Accepting what is and choosing to take on the responsibility of breaking patterns you didn’t start is where the healing happens.
I felt like I deserved it, to go out and have fun. I was fed up with the injustice of what I’d been put through as a kid and just last week; it’s unfair — I didn’t and don’t deserve this hard shit. I subconsciously wanted to spite my parents, who I was blaming.
But it’s pointless to blame them, or their parents, or even myself — it’s both everyone’s fault and no one’s.
Accepting what is and choosing to take on the responsibility of breaking patterns you didn’t start is where the healing happens.
This requires time to pause and grieve. Grieve the lack of quality attention we endured at times in childhood; the healthy relationships we didn’t get to have; the years we lived without seeing our own gifts; the parts of our parents and grandparents they couldn’t accept; generations of compromised self-worth.

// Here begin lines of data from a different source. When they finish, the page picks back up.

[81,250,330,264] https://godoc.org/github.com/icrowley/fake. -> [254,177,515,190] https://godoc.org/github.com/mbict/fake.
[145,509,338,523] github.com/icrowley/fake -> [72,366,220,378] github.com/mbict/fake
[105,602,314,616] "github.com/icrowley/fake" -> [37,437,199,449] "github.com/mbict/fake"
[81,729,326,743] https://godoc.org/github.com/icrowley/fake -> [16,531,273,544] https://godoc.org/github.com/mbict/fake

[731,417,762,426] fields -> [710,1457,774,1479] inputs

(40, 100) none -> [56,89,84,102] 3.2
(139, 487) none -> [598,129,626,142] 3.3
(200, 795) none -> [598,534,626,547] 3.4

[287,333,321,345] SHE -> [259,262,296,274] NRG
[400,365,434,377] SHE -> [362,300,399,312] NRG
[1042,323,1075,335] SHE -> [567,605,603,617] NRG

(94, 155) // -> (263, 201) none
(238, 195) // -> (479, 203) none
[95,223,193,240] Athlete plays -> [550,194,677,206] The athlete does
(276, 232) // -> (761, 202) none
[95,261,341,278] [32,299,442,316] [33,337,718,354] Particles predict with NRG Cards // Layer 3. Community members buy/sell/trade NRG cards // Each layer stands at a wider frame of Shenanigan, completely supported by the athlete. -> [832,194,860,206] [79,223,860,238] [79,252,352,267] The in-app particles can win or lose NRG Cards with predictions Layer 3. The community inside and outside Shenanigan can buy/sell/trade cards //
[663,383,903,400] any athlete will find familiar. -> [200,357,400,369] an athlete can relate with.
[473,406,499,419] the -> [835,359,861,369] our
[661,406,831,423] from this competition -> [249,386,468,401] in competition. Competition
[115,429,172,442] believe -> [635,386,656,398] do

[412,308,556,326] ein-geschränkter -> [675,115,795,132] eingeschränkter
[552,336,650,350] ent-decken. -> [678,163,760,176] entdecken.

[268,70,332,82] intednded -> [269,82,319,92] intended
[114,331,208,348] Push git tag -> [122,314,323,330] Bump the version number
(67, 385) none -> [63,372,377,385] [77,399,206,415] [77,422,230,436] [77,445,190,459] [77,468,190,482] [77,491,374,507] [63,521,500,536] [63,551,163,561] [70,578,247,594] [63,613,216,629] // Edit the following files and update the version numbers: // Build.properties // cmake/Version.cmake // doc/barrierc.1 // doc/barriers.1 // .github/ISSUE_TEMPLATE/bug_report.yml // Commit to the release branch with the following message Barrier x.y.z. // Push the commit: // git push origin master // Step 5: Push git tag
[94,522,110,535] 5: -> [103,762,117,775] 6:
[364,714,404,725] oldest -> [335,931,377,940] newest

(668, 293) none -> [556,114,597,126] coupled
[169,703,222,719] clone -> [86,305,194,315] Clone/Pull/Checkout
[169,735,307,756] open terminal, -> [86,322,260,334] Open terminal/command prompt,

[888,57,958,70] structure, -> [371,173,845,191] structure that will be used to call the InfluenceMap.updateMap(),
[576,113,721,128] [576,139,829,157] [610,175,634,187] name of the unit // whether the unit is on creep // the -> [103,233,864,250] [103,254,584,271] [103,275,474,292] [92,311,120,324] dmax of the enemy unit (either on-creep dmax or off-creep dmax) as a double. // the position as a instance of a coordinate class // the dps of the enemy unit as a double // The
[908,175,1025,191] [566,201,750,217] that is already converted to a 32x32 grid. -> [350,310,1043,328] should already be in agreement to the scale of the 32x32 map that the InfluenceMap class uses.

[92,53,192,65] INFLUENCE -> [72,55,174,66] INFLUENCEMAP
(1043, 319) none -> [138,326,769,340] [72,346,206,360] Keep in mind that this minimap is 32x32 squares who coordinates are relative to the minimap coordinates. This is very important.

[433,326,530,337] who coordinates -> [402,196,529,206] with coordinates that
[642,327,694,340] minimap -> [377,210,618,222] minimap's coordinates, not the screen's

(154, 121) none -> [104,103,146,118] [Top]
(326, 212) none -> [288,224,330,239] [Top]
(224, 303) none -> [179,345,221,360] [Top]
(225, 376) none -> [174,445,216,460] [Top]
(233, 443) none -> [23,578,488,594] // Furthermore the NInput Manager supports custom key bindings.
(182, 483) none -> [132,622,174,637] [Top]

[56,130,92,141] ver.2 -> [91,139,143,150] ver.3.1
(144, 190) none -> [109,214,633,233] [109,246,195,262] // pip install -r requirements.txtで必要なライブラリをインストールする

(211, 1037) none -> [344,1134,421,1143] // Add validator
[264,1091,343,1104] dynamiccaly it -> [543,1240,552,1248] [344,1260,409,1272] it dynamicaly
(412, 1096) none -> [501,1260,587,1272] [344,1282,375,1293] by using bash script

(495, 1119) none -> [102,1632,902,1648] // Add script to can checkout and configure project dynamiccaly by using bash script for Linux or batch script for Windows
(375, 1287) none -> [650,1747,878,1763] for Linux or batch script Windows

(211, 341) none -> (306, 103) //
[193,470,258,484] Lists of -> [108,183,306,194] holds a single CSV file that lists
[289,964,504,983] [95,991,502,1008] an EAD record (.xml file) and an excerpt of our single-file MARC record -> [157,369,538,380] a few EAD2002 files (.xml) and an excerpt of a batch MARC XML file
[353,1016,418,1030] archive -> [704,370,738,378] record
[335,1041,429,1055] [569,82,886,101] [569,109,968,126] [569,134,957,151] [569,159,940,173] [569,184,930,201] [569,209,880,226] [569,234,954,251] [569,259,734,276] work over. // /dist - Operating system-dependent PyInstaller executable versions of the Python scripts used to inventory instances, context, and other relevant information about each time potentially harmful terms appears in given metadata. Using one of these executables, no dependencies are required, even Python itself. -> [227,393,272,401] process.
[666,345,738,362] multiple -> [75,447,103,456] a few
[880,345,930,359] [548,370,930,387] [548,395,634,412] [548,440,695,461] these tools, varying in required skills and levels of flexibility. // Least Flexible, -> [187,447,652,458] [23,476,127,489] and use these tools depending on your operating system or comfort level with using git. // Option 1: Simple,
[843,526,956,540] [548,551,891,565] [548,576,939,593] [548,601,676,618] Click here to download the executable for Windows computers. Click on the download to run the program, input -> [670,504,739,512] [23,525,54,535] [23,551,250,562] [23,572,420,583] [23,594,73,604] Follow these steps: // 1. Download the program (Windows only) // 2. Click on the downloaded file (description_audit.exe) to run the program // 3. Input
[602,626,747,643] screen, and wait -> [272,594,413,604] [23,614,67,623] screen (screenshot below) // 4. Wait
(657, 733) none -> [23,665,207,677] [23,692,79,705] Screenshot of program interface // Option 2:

No wonder I went to the club instead.
Even after the nightmare, I was tempted to see the DJ again. Luckily, I hosted a women’s circle with a friend that week and visited my wise abuelita adoptada, Teresa, that weekend. I felt supported by women who could relate, who shared their hard-won lessons.
So when the “hey strangerrr” text came, rather than walking the worn path to the same old destination of misery, I looked to the cards of guidance I had pulled during the women’s circle.
Hold on: you can do this.
Rise up, stand stronger and true.
Love this read! ACCEPTANCE and courage to TAKE ON THE RESPONSIBILITY of breaking patterns...
Nailed it!
Change is so hard but the energy spent will reap rewards beyond our dreams- the Phoenix rising from the ashes!
Thanks for the reminder Katherine! XOXOO
“Accepting what is and choosing to take on the responsibility of breaking patterns you didn’t start is where the healing happens”
Powerful share! I relate so much and I’m glad you shared the story even the parts that required extra courage!
I’m in this era of life too, learning how to give myself the love I desire before inviting someone else to the party.